Sunday 12 April 2015

Lomeland Duplex - breaking ground...


 As of April 10th 2015, we have finally broken ground on the new duplex. This will be my own personal residence, and also an income property as I can rent or sell the secondary duplex unit. It's a smart and efficient design that's perfect for urban infill type homes, where the incentive is often to maximize space, and resale value. A few of these compact narrow lot front-to-back duplexes already exist in Edmonton, but this particular design provides a fresh modern appearance, and is packed with plenty of features including 3 bedrooms in total, 3 bathrooms, a master suite with it's own full bathroom and walk-in closet, kitchen / dining with pantry, a generous 13' x 13' living room, a basement, and it provides this all within a svelte 1100 square-foot floor area. As an affordable investment property, it's hard to beat! I stand to profit greatly from the practical innovation of this design, and I can help you do the same. Anu Homes is the builder of this project (see their link for more info). 

That's me breaking ground, or at least preforming the 'ceremonial version' of it. 



This is what it will look like.

And this is the basic plan of how it works.

Wednesday 6 February 2013


 

 

The Edmonton River Valley: Green theme, or something more?

There's no simple accounting of all the things that add up to a city, but in one way or another it's always a series of paths, roads, waterways, etc. that establish the directions of experience we build up going from one place to another. Such 'common treads' service many a storey-line, but some capture wider, richer tapestries than others, and such is the case of the Saskatchewan River Valley that meanders an unusually long and quite groove though the otherwise loud urban grids of Edmonton.

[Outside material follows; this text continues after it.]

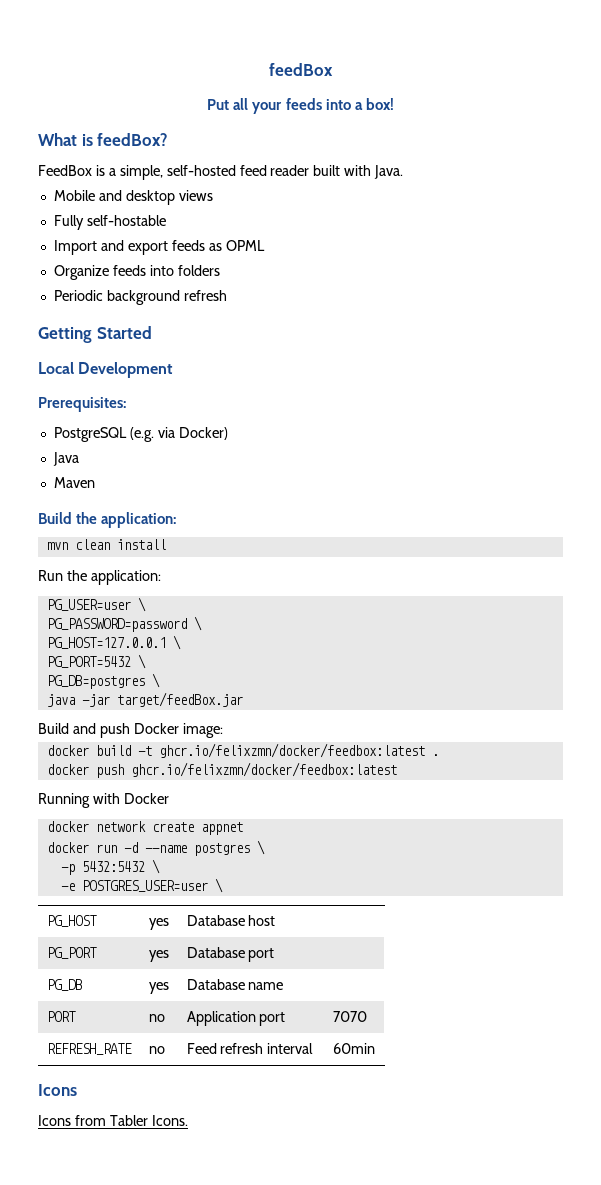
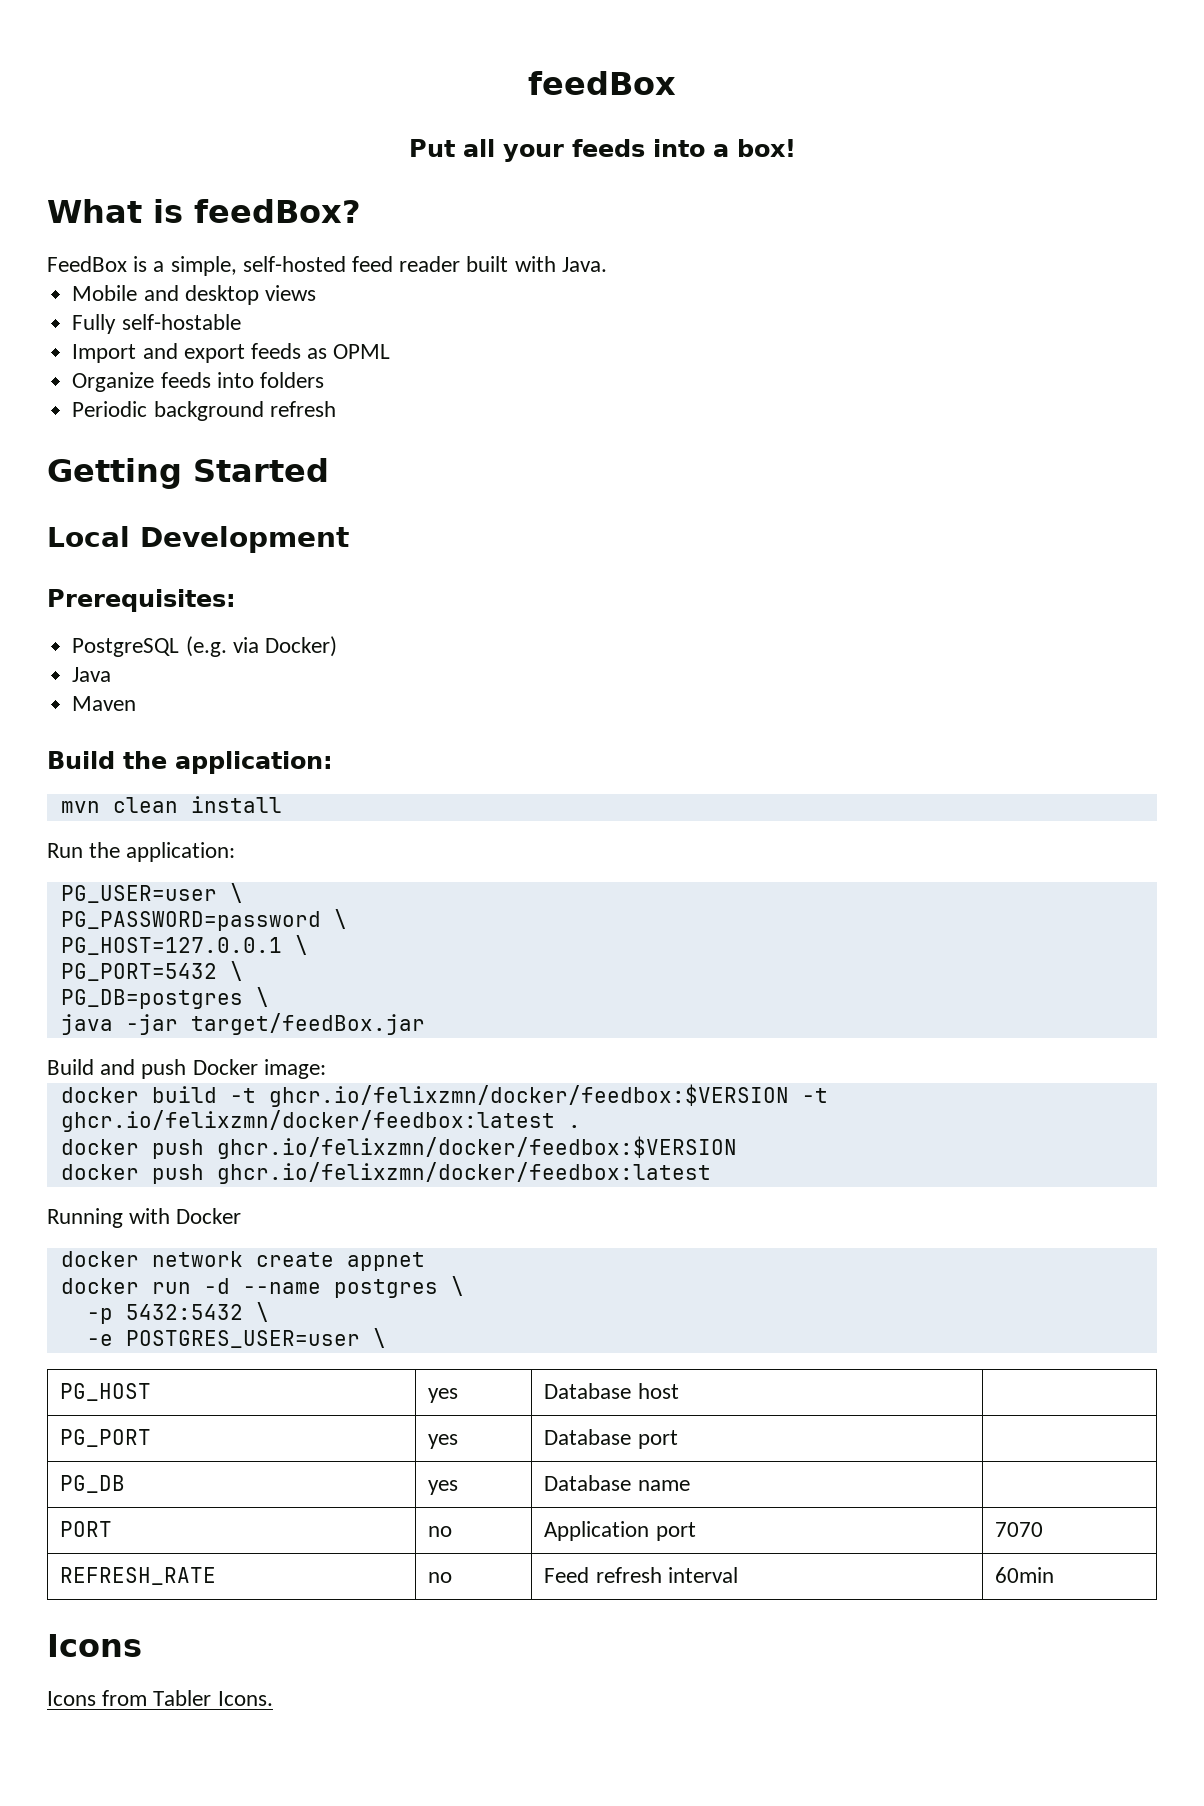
- docker build -t ghcr.io/felixzmn/docker/feedbox:latest .
+ docker build -t ghcr.io/felixzmn/docker/feedbox:$VERSION -t ghcr.io/felixzmn/docker/feedbox:latest .
+ docker push ghcr.io/felixzmn/docker/feedbox:$VERSION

As a sort of green counter-point to the dull greys of the City above, it is the River Valley that provides the original source of distinction to Edmonton at once, its founding historic waterway, and increasingly as its main visual tourist attraction. And most postcards of the City reinforce this over and over, picturing a typically modern downtown that’s grown-up from the lush banks of the old, undisturbed River. It’s an image and idea many Edmontonians hold dear; a clean and pristine 'ribbon of green' (the colourful name the City administration likes to use) that soothes gracefully through the square blocks and streets. Indeed, the River Valley is everything the City is not; hilly, curvaceous, natural, and a quite escape, while the City is flat, paved-over, unnatural, and a trap of busy congestion. To force judgement; the River Valley is good, and the City is bad… bad, bad, bad…or so it goes by the sort of lazy conventional comparisons of city and nature that seem so ingrained in our habits of thought. Powerful as such stereotypes are, this sort of over-simplification has a way of clouding the reality of what the River Valley has become today, and more interestingly, what it can be.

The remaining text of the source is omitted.